The CIFAR-10 dataset is a widely used dataset consisting of 60k 32x32 color images divided into 10 different classes, each of which is represented by 6k images. The dataset is split into 50k training images and 10k test images. Widely used for benchmarking in computer vision and Machine Learning.
The updated flow includes two network architectures:
- The original architecture for MNIST.
- A slightly more complex architecture for CIFAR-10.
Both networks are described in the customcnn.py
script.
The images undergo simple pre-processing before being used for training, evaluation, and quantization calibration. All images are normalized to bring pixel values into the range of 0 to 1 by dividing by 255.

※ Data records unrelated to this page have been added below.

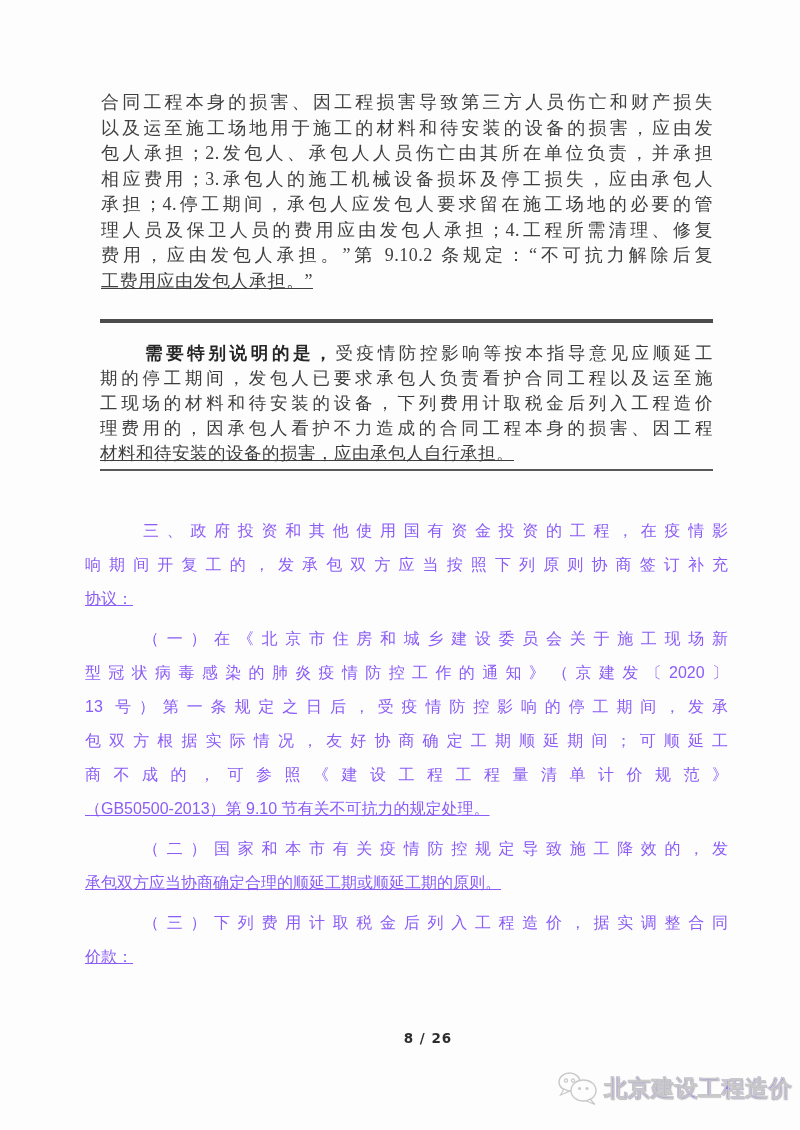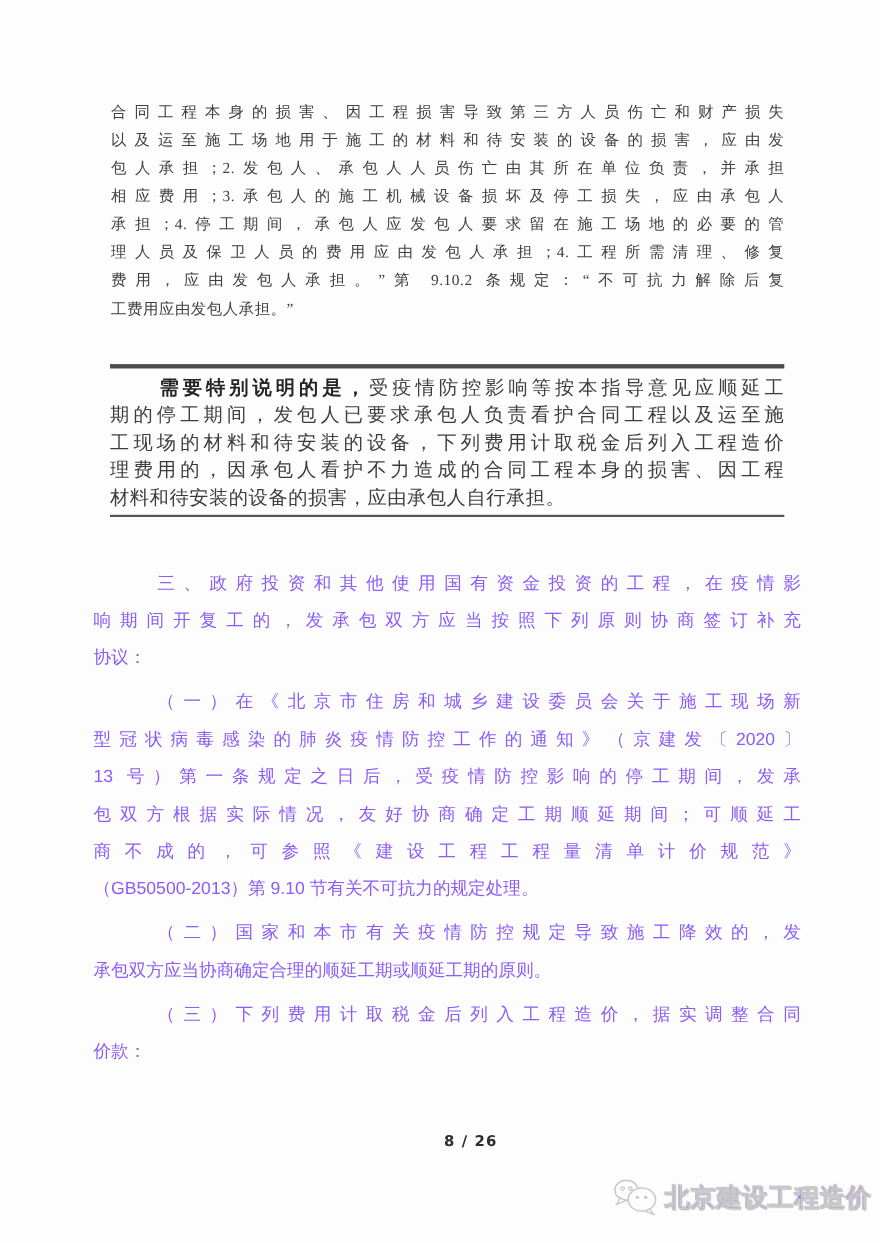"合同工程本身的损害、因工程损害导致第三方人员伤亡和财产损失" .para1 { font-size: 14px -> 18px }
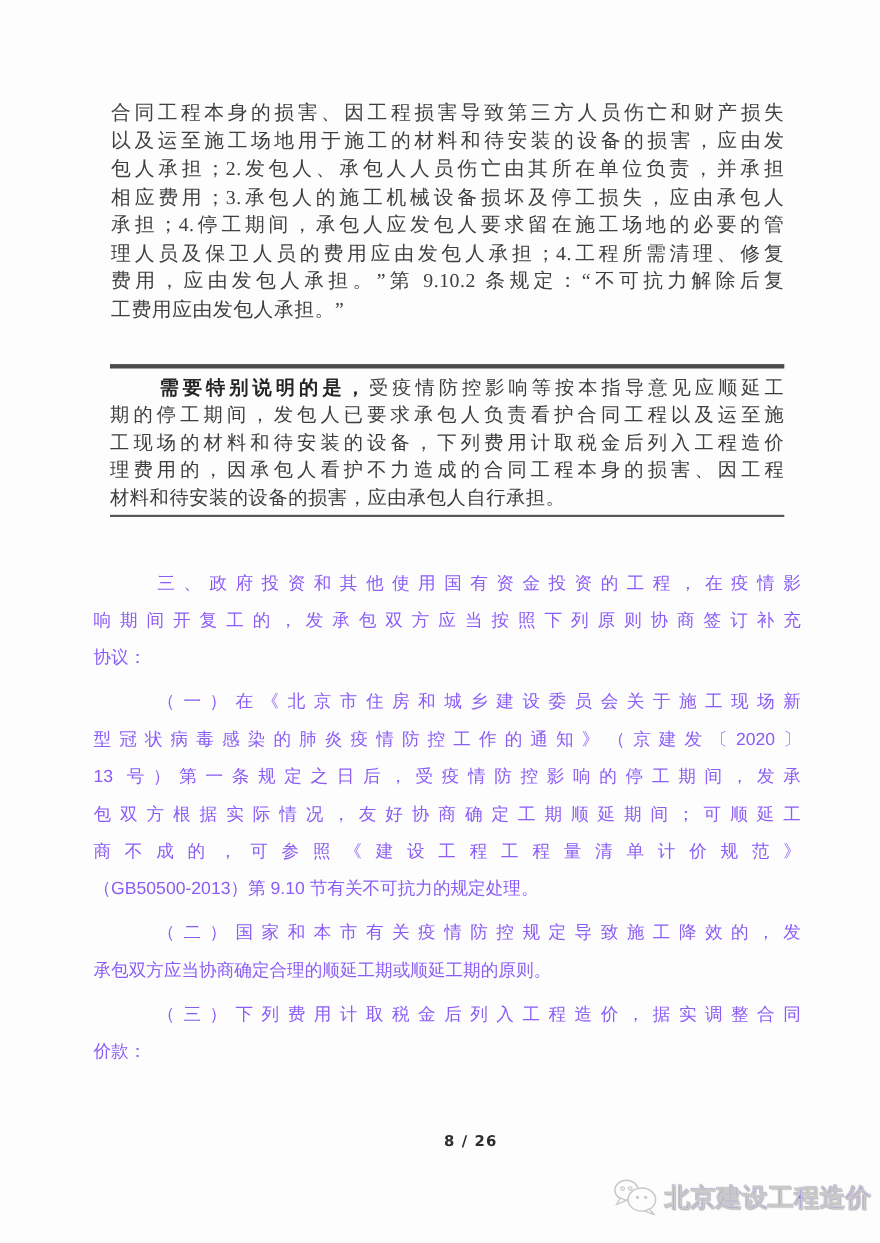"工费用应由发包人承担。”" .ln.end { text-decoration: none -> underline }
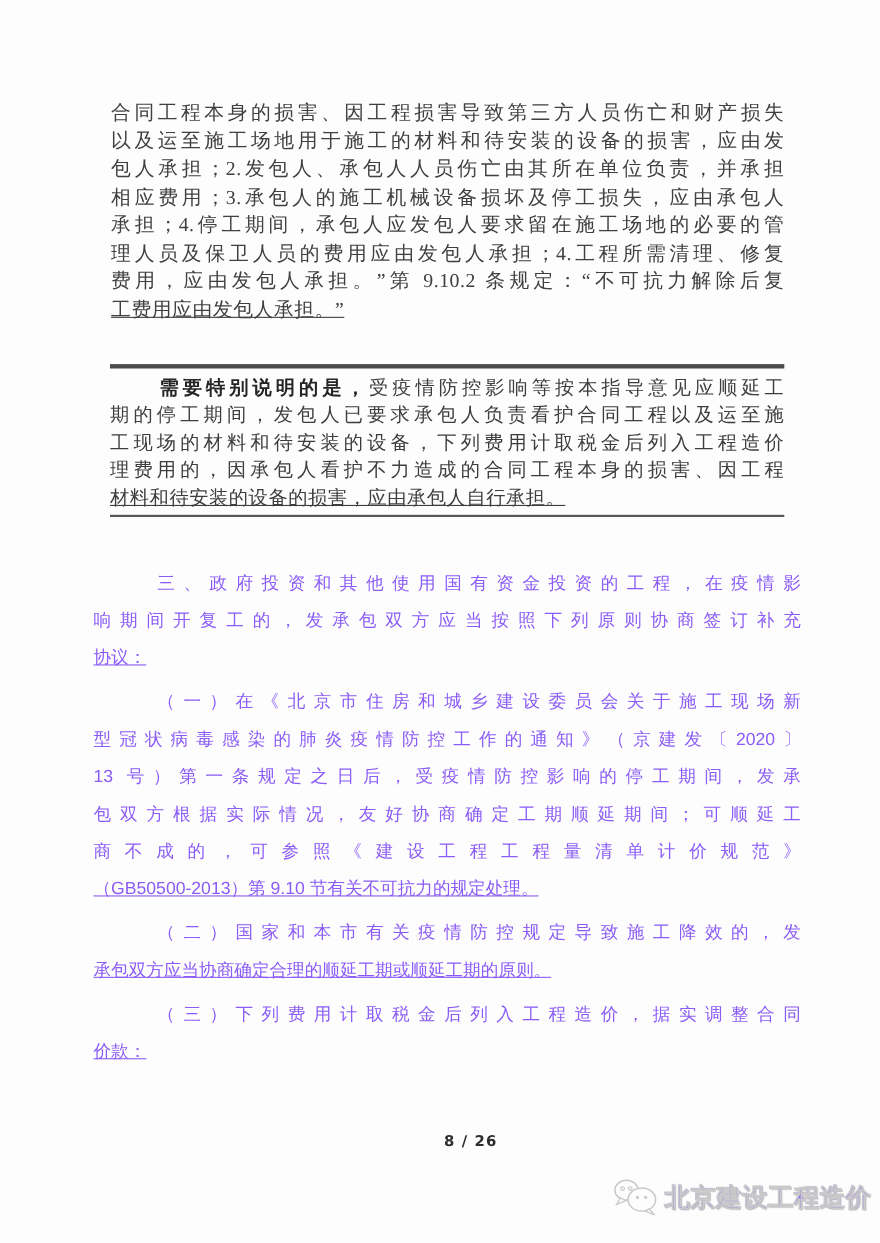"需要特别说明的是，受疫情防控影响等按本指导意见应顺延工" .note { padding: 5px 0 3px 0 -> 18px 0 3px 0; top: 331px -> 319px }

The host machine must meet several requirements:
- Ubuntu 20.04 or later
- At least 100GB of free disk space
- A CPU or GPU version of the Vitis AI™ docker
NVIDIA GPU (>= CUDA 11.8) is recommended.
For detailed system requirements and installation instructions, refer to the Vitis AI™ documentation.
- Uninstall any existing Docker versions:
"for pkg in docker.io docker-doc docker-compose docker-compose-v2 podman-docker containerd runc; do sudo apt-get remove $pkg; done"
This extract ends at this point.